After that I was so determined to prove it, I spent most of the night on the alterations to the prince’s breeches. First I had to remove the knee band and the satin rosette on each leg and then take in both side seams. The satin was so delicate that every stitch threatened to rip the fabric unless I used the very finest of needles with a single strand of silk thread, and sewed the tiniest of fairy stitches. Knowing that if I had got it wrong there would be no going back and my job at the palace would probably end here and now, I cut away the excess fabric and oversewed the seams to stop them fraying. Then I had to re-gather, with a double line of tacking stitch, and sew back the below-knee band and fit the rosette in exactly the right place. It wouldn’t do for it to hang out at the back or stick out at the front – or, nightmare of nightmares – to fall off in the middle of this investi-wotsit.

After all that, I pressed the seams flat with a very cool iron ever so carefully – imagine if I had singed them – so that they would sit perfectly on the prince’s beautiful limbs. The big clock on the sewing room wall ticked around at an alarming pace, but I was finished at ten minutes to five o’clock, so I wrapped the breeches in some white cambric, picked up my sewing kit again and went in search of Mr Finch in the servants’ hall.

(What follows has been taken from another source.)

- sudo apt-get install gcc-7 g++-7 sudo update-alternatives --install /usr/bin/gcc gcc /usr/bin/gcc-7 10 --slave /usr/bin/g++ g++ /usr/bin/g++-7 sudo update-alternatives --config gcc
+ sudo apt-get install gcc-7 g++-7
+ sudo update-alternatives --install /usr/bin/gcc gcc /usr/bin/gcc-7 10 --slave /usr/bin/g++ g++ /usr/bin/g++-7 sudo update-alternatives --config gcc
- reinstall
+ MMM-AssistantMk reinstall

I heard nothing more for quite a few days and so I had to assume that my work had been to the prince’s satisfaction. Gossip in the servants’ hall was that the event had been a great success, that the rain had held off, and the prince had said his lines in Welsh correctly and the king had been very pleased. There were photographs in the newspaper, and to be honest he did look a bit of a ninny even with the slimmed down version of the satin breeches I’d created, but at least I had done my best. After all the excitement of that night, I felt a little let down that my efforts had gone unnoticed and un-thanked.

Until Mr Finch arrived in the sewing room one afternoon and passed me a note. He stood in the doorway while I opened it, my fingers trembling terribly as I’d given a bit of cheek to the housekeeper the day before and feared I might be for the sack.

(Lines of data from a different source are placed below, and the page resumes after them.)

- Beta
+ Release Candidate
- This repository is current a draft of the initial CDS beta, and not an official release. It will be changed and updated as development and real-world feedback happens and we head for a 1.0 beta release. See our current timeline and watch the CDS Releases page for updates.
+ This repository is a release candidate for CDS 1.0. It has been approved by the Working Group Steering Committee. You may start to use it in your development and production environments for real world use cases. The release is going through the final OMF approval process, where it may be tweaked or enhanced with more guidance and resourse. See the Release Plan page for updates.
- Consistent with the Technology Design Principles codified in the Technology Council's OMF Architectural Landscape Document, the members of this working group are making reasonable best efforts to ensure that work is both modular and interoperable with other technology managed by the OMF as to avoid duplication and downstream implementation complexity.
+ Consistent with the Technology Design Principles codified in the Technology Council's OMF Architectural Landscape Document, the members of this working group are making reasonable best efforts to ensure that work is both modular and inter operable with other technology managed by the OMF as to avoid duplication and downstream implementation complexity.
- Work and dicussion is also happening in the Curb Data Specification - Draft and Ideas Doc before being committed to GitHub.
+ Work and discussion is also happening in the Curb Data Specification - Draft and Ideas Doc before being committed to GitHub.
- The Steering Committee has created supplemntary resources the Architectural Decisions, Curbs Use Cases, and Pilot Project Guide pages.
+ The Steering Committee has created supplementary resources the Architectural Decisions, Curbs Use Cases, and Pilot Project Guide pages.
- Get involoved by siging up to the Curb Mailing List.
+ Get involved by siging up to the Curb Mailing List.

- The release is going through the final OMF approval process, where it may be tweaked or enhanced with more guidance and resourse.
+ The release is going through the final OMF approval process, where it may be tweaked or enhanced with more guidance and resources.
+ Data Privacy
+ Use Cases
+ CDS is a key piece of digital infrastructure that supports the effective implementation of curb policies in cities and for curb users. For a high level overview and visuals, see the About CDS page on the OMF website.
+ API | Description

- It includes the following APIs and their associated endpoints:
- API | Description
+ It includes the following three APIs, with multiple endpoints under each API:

It was unsigned, but had the Prince of Wales crest at the top:
‘Dear Miss Romano, I have some further sewing for you to do. Please come to my chamber at ten o’clock this evening.’

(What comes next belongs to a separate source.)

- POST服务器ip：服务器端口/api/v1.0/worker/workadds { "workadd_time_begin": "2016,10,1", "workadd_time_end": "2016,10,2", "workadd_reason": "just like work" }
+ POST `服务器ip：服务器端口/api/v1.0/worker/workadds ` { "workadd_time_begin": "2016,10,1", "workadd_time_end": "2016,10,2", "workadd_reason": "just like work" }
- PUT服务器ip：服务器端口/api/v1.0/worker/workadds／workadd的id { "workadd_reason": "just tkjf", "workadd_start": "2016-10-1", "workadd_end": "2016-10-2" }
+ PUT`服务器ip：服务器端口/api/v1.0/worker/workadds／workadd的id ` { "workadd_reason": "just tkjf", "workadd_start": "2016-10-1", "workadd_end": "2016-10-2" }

We went through the very same rigmarole as before. Finch called for me at five minutes to ten precisely. From his silence and the set of his shoulders as we made our way to the prince’s chambers I could tell he was dreadful put out, having to escort the needlework maid around the palace at this hour.

This time, the prince was in a red velvet smoking jacket and Harris tweed trousers, and seemed a deal more relaxed, resting on a chaise by the fireplace with a cigarette, and a newspaper in his hands. When we entered he looked up with that smile like spring sunshine.

‘That will be all, thank you Mr Finch,’ he said. ‘Miss Romano will see herself out once we have finished. There is no need for you to wait.’

I could feel Finch hesitating beside me, shifting his weight from foot to foot. He cleared his throat and said, quietly, ‘Excuse me, sir. Are you sure? It’s just that …’ he struggled to find the right words, ‘Miss Romano may not be too familiar with the route …’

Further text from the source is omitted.